> **REQUIRED WORK**
Wherever a line in the data holds the word "functionality", pull that line out.

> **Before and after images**

********************

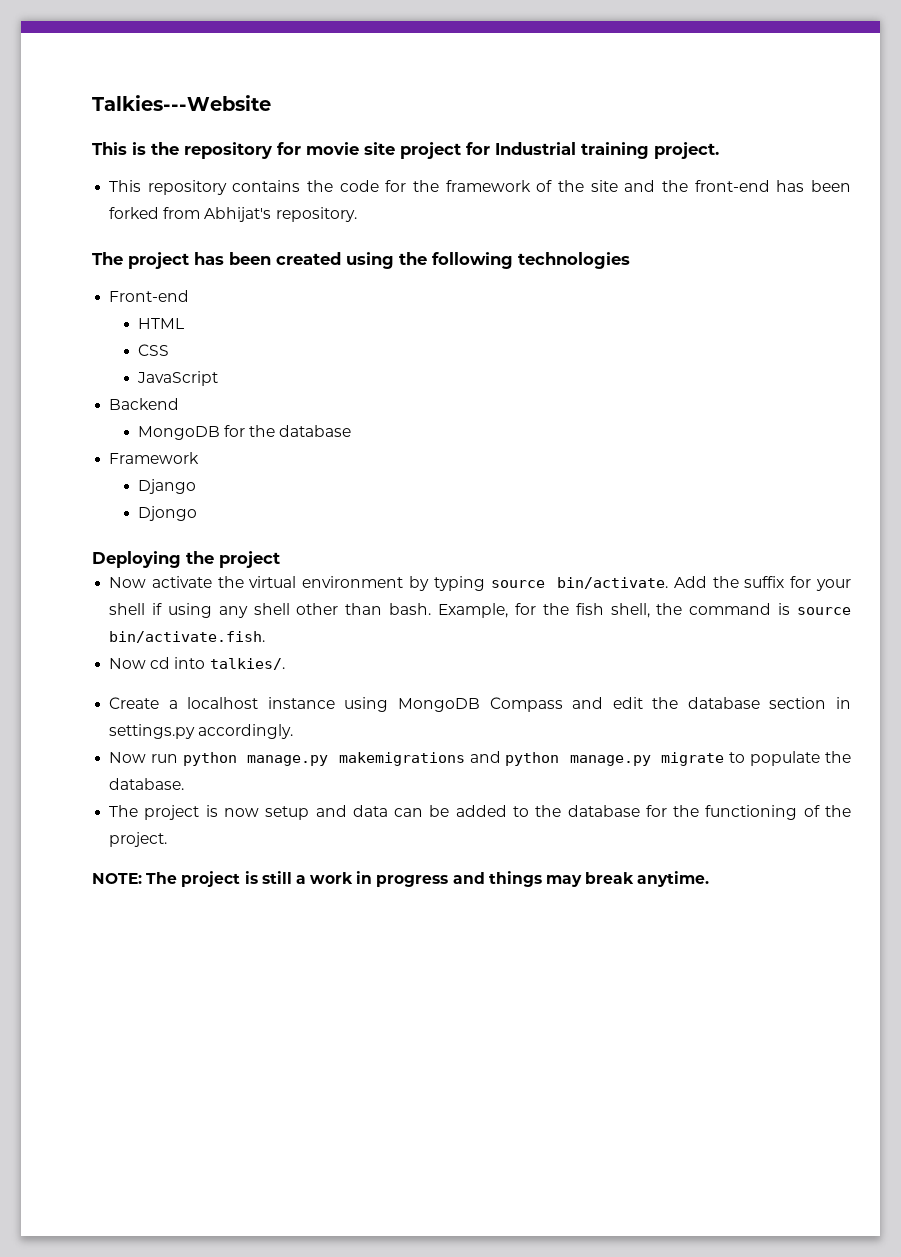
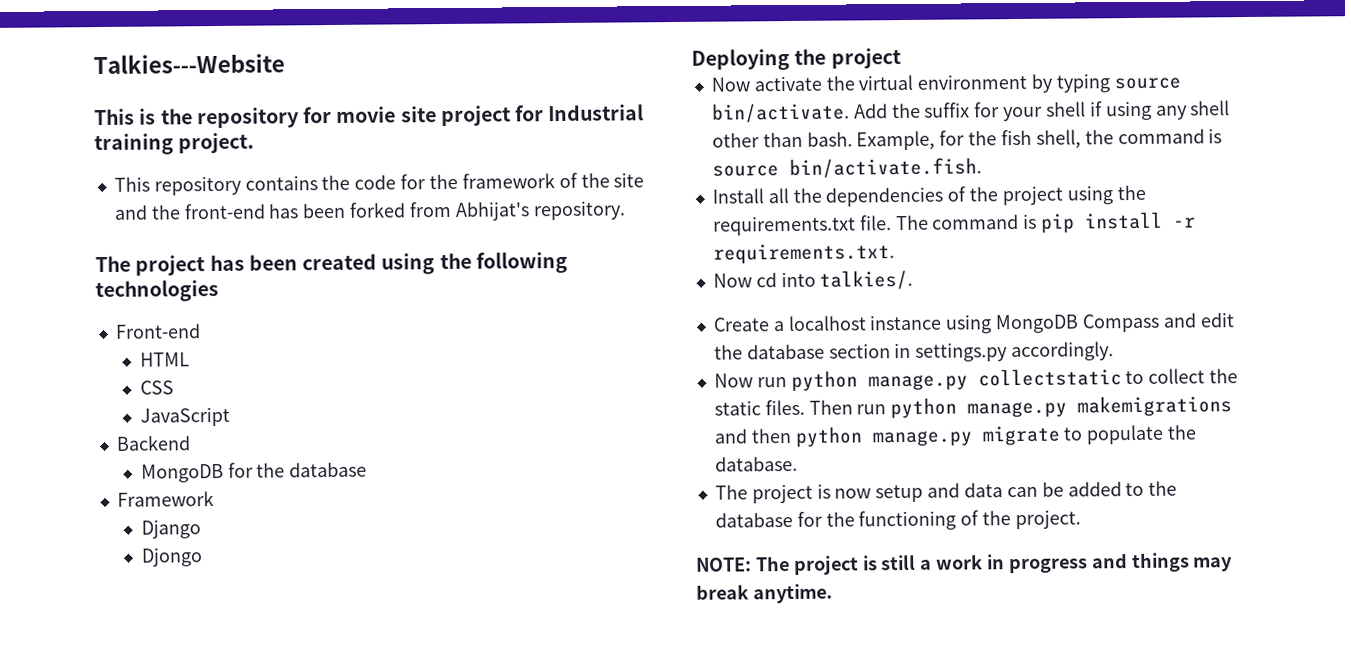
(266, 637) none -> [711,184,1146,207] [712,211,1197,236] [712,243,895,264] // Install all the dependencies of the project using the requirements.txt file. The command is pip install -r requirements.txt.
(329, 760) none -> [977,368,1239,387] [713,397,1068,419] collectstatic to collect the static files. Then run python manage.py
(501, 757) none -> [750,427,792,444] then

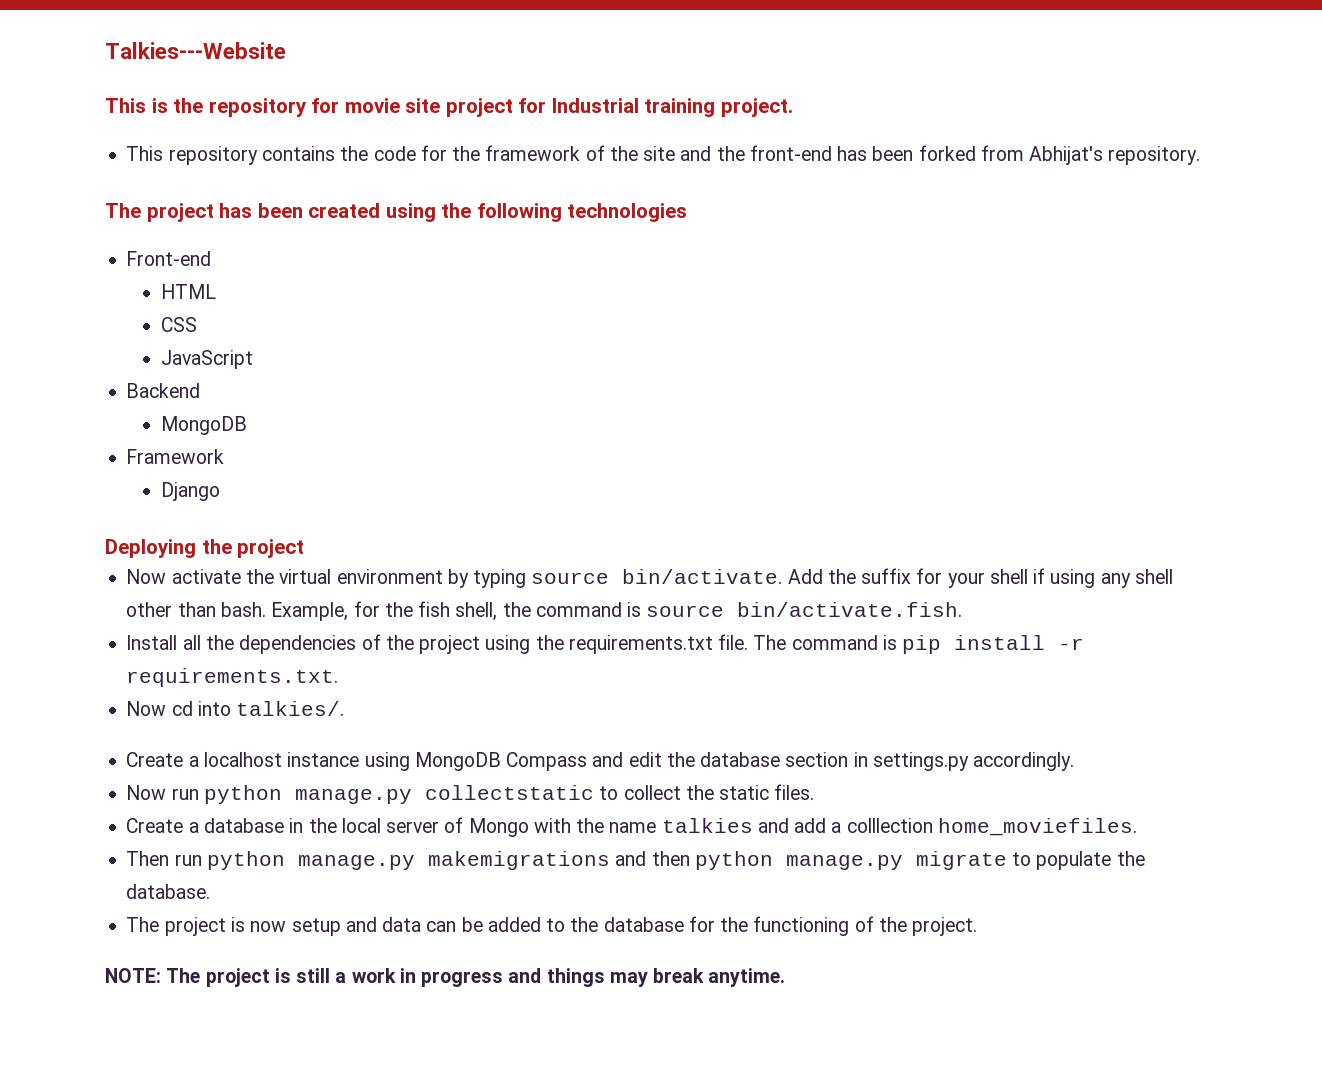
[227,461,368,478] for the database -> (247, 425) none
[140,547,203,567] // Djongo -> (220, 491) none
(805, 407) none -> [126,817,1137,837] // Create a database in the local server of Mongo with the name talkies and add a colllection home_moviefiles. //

********************

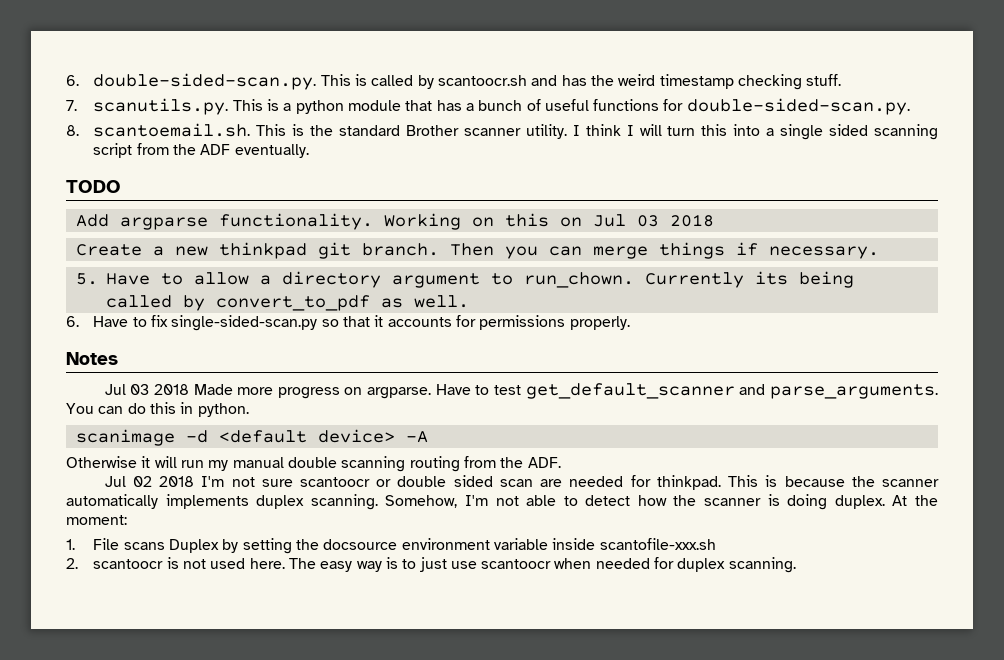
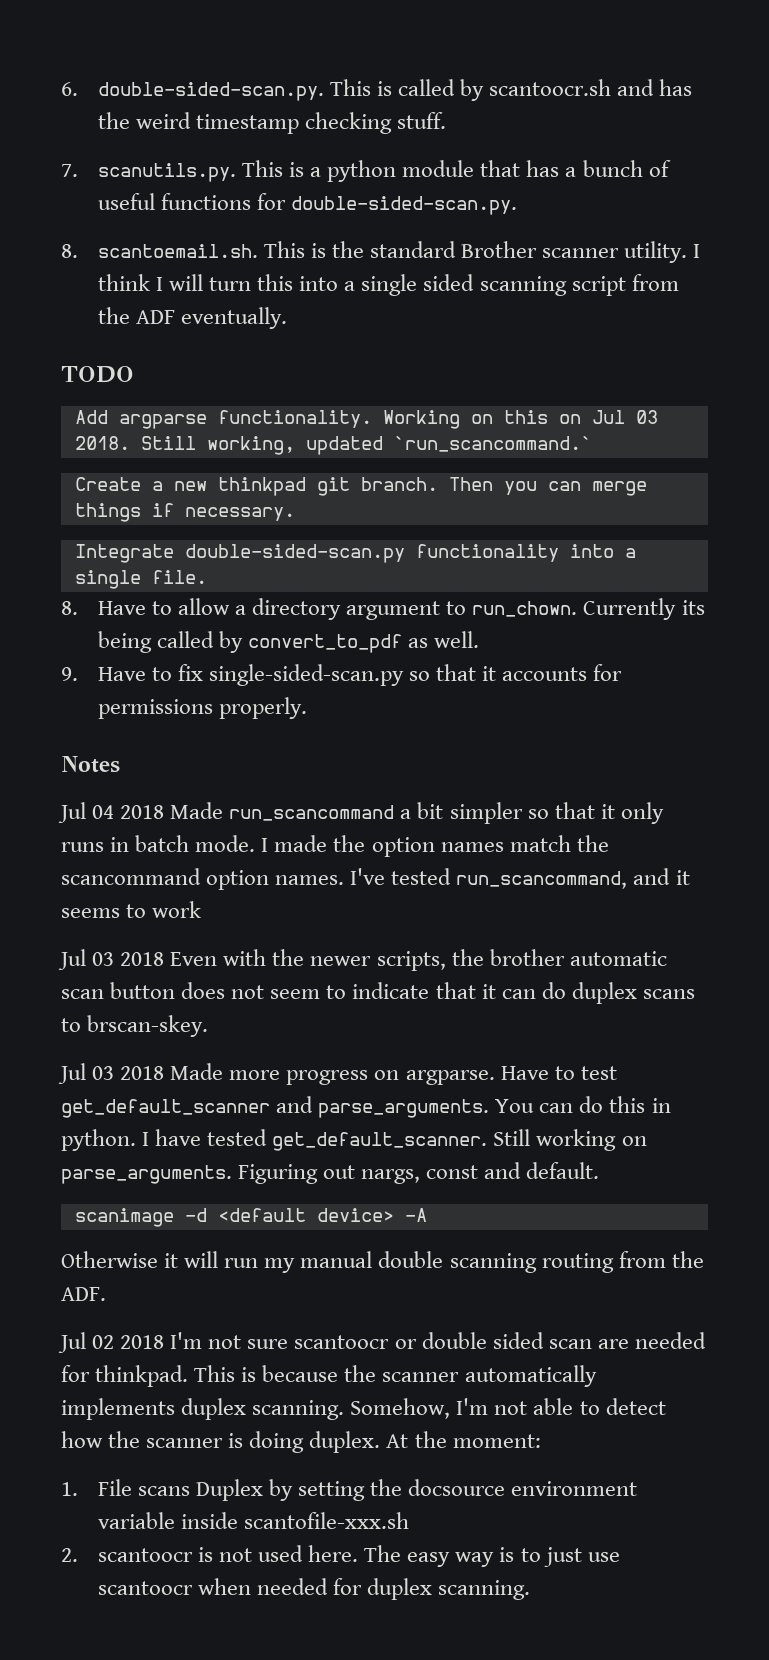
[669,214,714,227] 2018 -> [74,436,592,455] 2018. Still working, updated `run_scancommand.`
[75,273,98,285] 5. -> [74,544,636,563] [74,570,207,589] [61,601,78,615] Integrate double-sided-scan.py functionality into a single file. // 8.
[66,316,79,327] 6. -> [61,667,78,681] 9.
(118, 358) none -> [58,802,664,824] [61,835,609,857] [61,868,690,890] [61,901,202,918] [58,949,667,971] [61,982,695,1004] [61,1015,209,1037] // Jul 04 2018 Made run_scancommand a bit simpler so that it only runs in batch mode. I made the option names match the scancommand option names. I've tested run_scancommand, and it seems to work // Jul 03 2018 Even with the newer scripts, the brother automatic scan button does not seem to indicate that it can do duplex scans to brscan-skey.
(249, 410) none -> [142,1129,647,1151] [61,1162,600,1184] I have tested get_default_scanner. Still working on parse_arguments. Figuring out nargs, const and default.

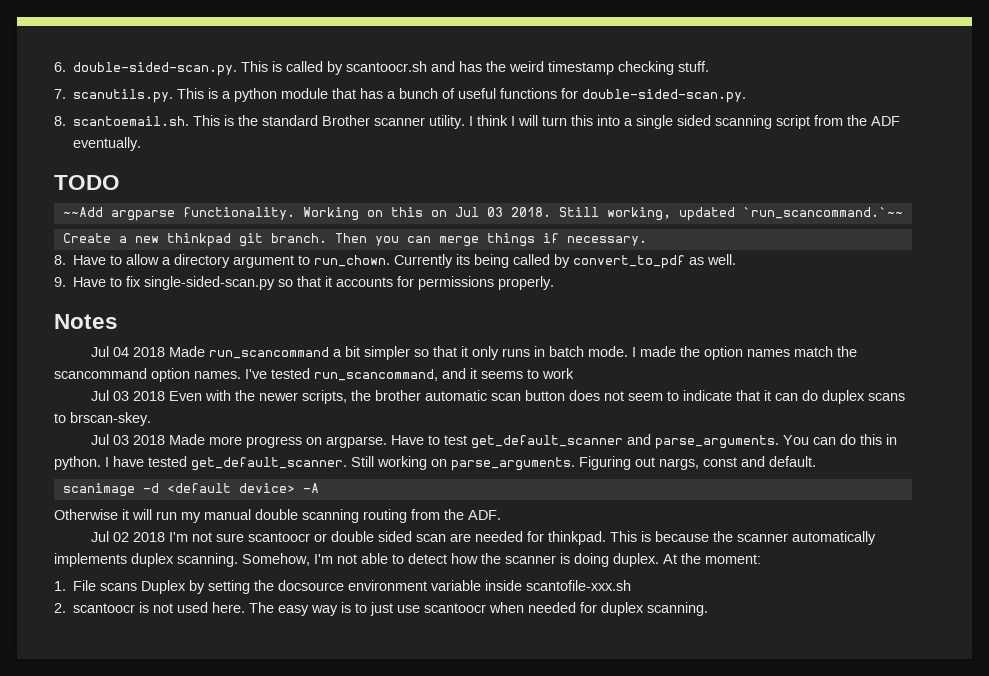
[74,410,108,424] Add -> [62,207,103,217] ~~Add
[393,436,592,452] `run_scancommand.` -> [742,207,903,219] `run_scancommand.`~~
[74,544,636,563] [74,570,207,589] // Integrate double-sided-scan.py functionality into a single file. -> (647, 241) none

********************

> **EXERCISE ANSWER**
[75,273,98,285] 5. -> [74,544,636,563] [74,570,207,589] [61,601,78,615] Integrate double-sided-scan.py functionality into a single file. // 8.
[74,544,636,563] [74,570,207,589] // Integrate double-sided-scan.py functionality into a single file. -> (647, 241) none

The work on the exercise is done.